Fabrizio Falasca, Pavel Perezhogin, Laure Zanna
Published version: https://journals.aps.org/pre/abstract/10.1103/PhysRevE.109.044202
(The published verson is behind a paywall. Here a preprint version in case: https://arxiv.org/abs/2306.14433)
Contact: [email protected]
We propose a data-driven method to
(a) Coarse-grain spatiotemporal climate fields into a set of regional modes of variability. The dimensionality reduction step is based on community detection. We further contribute to community detection in climate data by proposing a simple heuristics to identify local communities/patterns in longitude-latitude space. The communities are found using the Infomap algorithm based on the Map Equation. See for example: https://www.mapequation.org/publications.html#Rosvall-Axelsson-Bergstrom-2009-Map-equation
(b) Causal inference between time series. Causality is inferred through the fluctuation-dissipation theory as first shown in here: https://journals.aps.org/prresearch/abstract/10.1103/PhysRevResearch.2.043436 We further contribute to the framework by proposing an analytical null model for the fluctuation-dissipation relation (FDR).
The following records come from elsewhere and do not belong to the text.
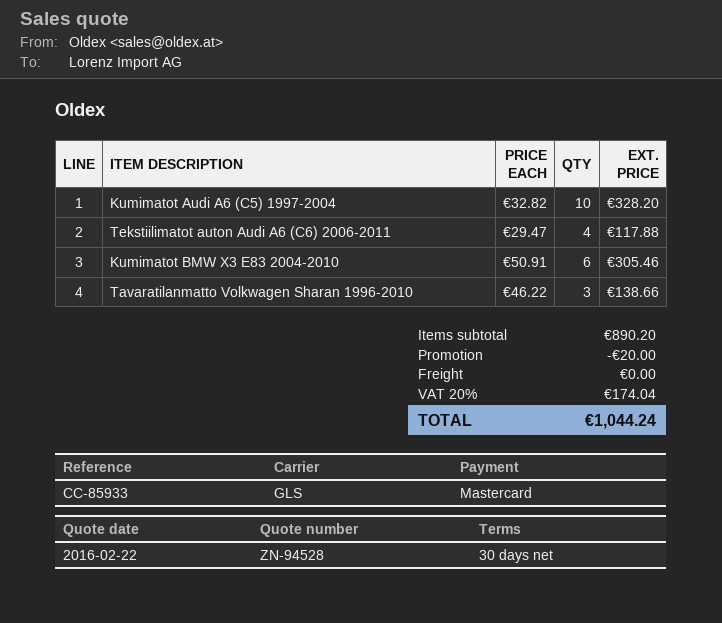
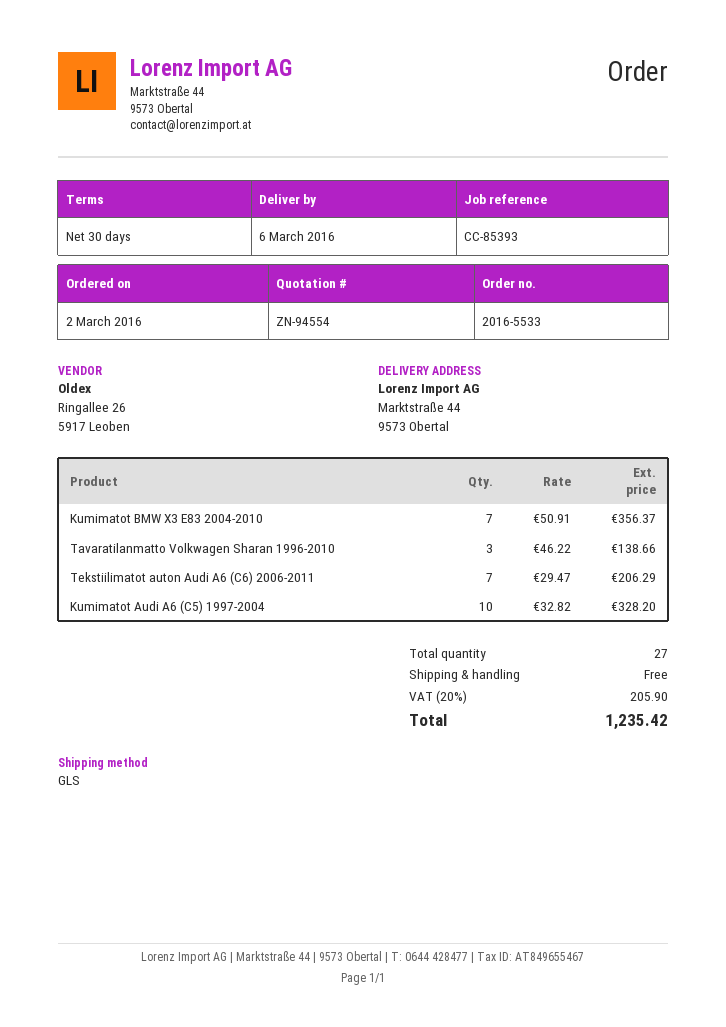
quote number: ZN-94528 -> ZN-94554
reference: CC-85933 -> CC-85393
Tekstiilimatot auton Audi A6 (C6) 2006-2011: 4 x 29.47 = 117.88 -> 7 x 29.47 = 206.29
Kumimatot BMW X3 E83 2004-2010: 6 x 50.91 = 305.46 -> 7 x 50.91 = 356.37
discount: 20.00 -> none
tax: 20% = 174.04 -> 20% = 205.90
total: 1044.24 -> 1235.42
We note that the implementation proposed here has not been optimized: it works just fine in low-dimensional spaces. For very high-dimensional systems there may be other ways to implement a faster version of the method.
A few qualitative consideration on the application of the Fluctuation-Dissipation Theorem for climate data
(a) See Appendix A of this paper https://arxiv.org/pdf/2408.12585 for some qualitative considerations on the application of FDT in chaotic systems
(b) Coarse-graining is a fundamental step in applications of FDT in Climate and not just a mere technical detail (see for example Colangeli et al. (2012) https://iopscience.iop.org/article/10.1088/1742-5468/2012/04/L04002). Our paper offers 1 way to coarse-grain a spatiotemporal field, but there are many others, going back to more traditional ones like EOFs. An example of successful application of FDT using EOFs can be found in this paper by Gritsun et al. https://doi.org/10.1175/JAS3943.1 Coarse-graining is necessary and the way you coarse-grain will impact the final results: so much thinking/tests should be spent on this step.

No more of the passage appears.